Chris: I don’t own any hotels, because if I owned hotels, I would have had a different answer for that question. Hotel as an asset class, it’s a great investment when you invest in the down part of the cycle and a terrible investment at the top of the cycle and given the bull run we just had, we’re at the top of the cycle, it’s over. We’re trending down, but it’s going to create an incredible opportunity to buy hotels over the next 24 months, because you’re going to buy them at the low end of the cycle, and then they’re the quickest to rebound.

Chris: So not every real estate investment is a good investment. I have a lot of friends that ask me, well, should I just invest in real estate. It’s really money is made in real estate, typically on the purchase. So if you buy it at the right price, it’s a good investment. If you pay too much, it’s a bad investment. So part of the advantage that I’ve had in my career is that, as a lender, I go to work every day and I evaluate real estate, make loans, and I look at 10 or 15 deals a day, different property types, different parts of the country.

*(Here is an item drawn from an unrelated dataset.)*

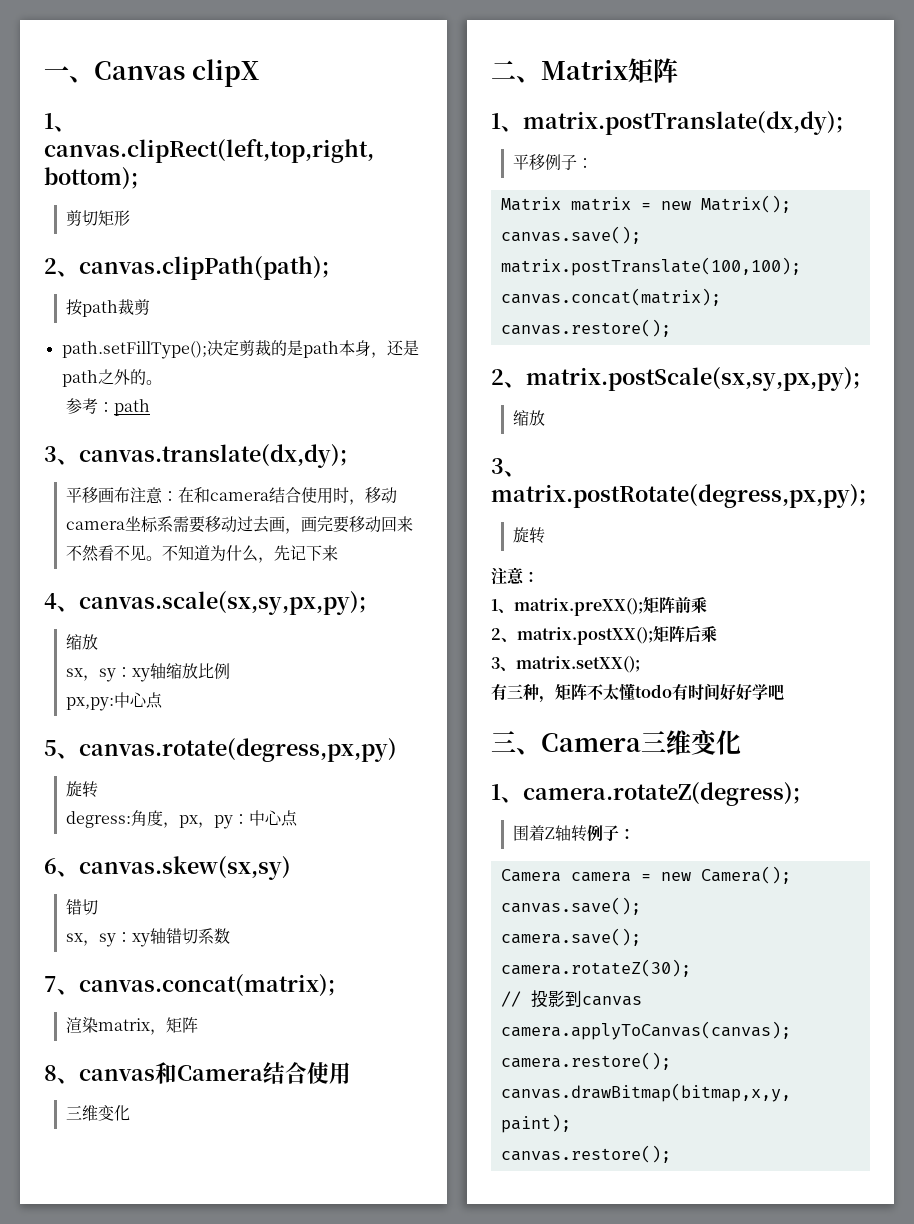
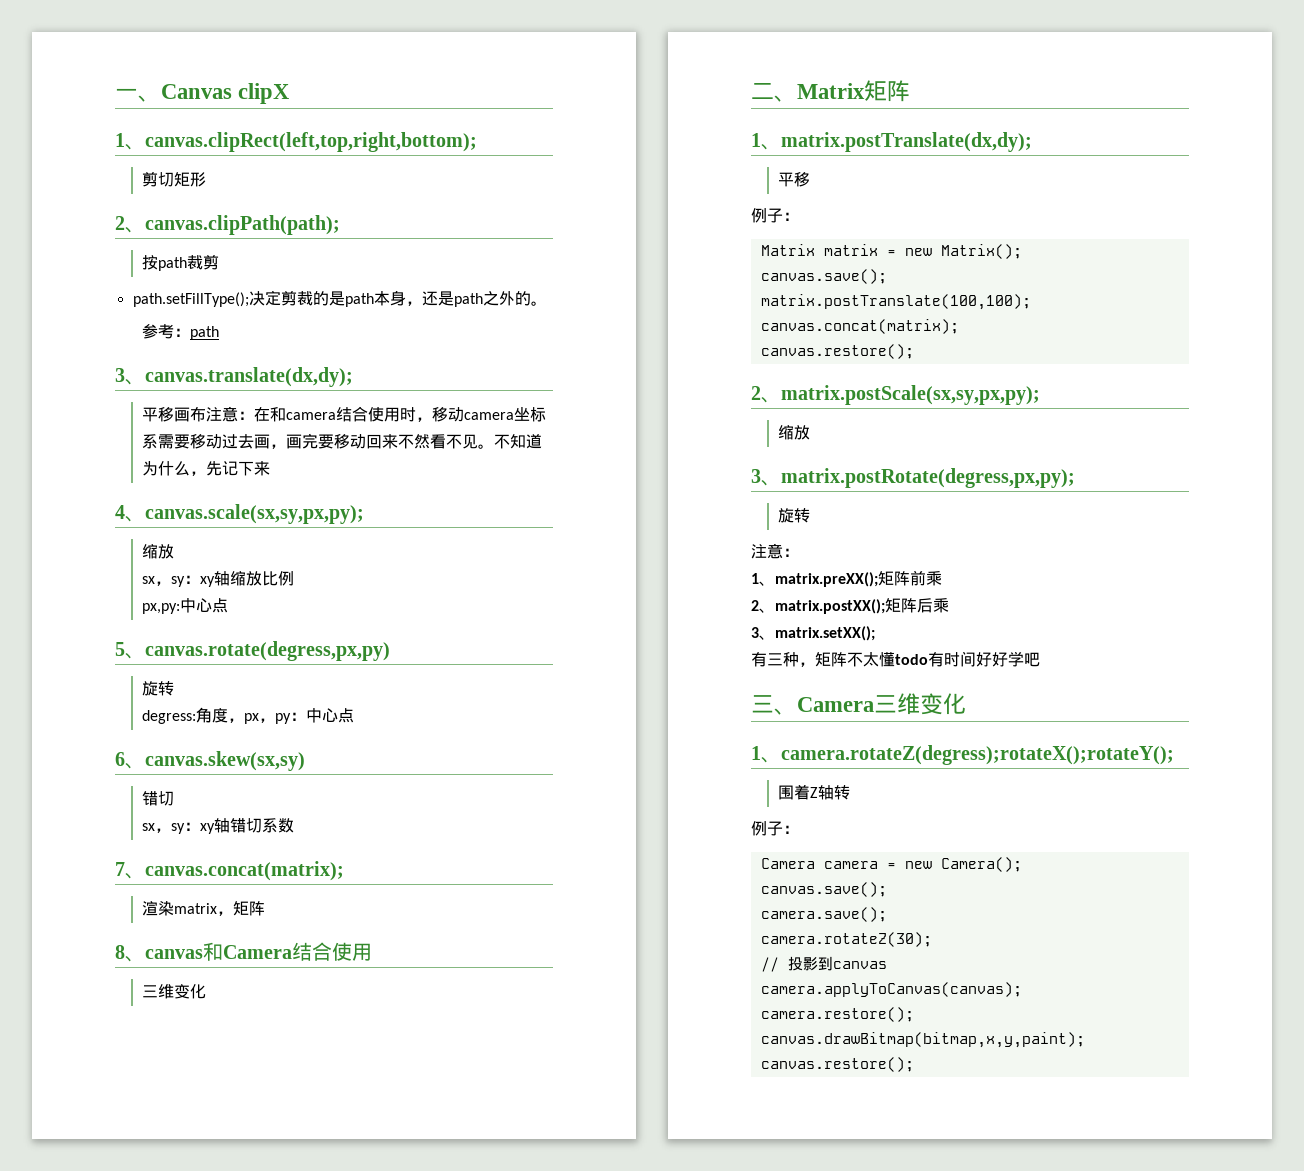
(545, 162) none -> (811, 179) //
[523,782,800,806] camera.rotateZ(degress); -> [781,745,1174,765] camera.rotateZ(degress);rotateX();rotateY();
(587, 833) none -> (851, 792) //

Chris: So over for doing that 2530 years now, I’ve seen almost everything across the different markets, across the different property types. So the key in real estate is investing and buying at the right price and I don’t know how many times I’ve gotten phone calls from friends that don’t know anything about real estate that say, I got this great deal. I said, well, why is it great? They had a broker that marketed it to 600 people and they were the best bid.

Chris: I’m like, well, that’s not a great deal. You beat 600 people. Do you know who that broker is? They market that so heavily that if you won, you basically paid more than 599 other people. So that’s not what I’m talking about real estate being a great investment. It really is having the knowledge or working with people that have knowledge and access and relationships and finding ways to buy assets at an attractive level. It’s difficult to do.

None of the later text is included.